幸いなことに重大な麻痺も残らず、ほんとうに軽い脳梗塞でした。でも、自分では気が付かないおかしなところがあるかもしれません。匠雅音が、ベッドの上で過ごした11日間の記録と、その後日談です。
 脳梗塞という言葉はよく聞きますが、たいていの人は「まさか自分が・・」と思っているのではないでしょうか。ボクももちろんそうでした。だから初期症状が出ても脳梗塞とはまったく気が付きませんでした。
 脳梗塞に襲われたときに「あっ、これはやばそう」と疑えるように、出来るだけ細かく当時を思い出してみました。脳梗塞の治療は、ある意味時間との勝負になります。人により症状は異なるでしょうが、イザというときのために脳梗塞の初期症状がどんなものか知っておいても、決して損はないと思います。

2006年8月9日(水)

−第1日目− 診察・検査、そして深夜へ 2

 まったく予期していない事態である。これを書いている今でこそ、脳梗塞だなんて言えるけど、このときは何が何だかわからない。
「今日は何日ですか」
「お名前は」
「ここはどこですか」
「何歳ですか」
今日は8月9日だよ、そんなことわかっているけど、なかなか言葉にならない。つぎつぎに質問が来る。

「やばいかも」

 ちょっと、不安がよぎる。外出どころではない。看護婦さんに、電話番号を書いたメモを見せながら、連れ合いへの電話を頼むのも、一苦労。メモを見せて、電話の仕草。おそらくメモがなかったら、電話を頼めなかった。

 大部屋から、ナース・ステーション近くの個室へと、ベッドのまま移動させられていく。
ベッドでの移動は、一度やってみたかったのだが、やられていると心の余裕はない。
血圧が上がっているのがわかる。

「48時間、絶対安静」

と、S医師の言葉だった。4ヶ吊された点滴の薬袋を見上げながら、ベッドに縛り付けられた。

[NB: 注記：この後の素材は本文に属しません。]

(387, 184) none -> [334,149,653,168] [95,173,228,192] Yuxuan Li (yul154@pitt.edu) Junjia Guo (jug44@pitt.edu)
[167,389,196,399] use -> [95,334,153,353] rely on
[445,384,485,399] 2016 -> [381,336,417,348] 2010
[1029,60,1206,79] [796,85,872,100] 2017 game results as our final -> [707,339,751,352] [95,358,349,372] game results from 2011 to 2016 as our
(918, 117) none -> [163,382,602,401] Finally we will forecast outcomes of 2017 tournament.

 10分か15分で、言葉は戻った。やがて、連れ合いが来てくれたが、また、言葉がでない。麻痺がはじまっている。間歇的に発作(発作という感じではないし、麻痺だけでもないので、今後はストロークという)がくる。
 しかし、それ以外には何もない。
まっすぐに上を向いたまま、じっと寝ているだけ。

 やがて、S医師が超音波で、首筋の動脈硬化を調べ始めた。こちらは寝ているだけだから、絶対安静のままである。20分くらいの検査後、すこし動脈硬化がある、とのこと。
 ストロークがおきているあいだは、点滴で血液をサラサラにする以外には、S医師としても何もすることがないらしい。
 今夜が山だ、という顔をして、ナース・ステーションにもどっていった。
こうして、初日の夜が更けていった。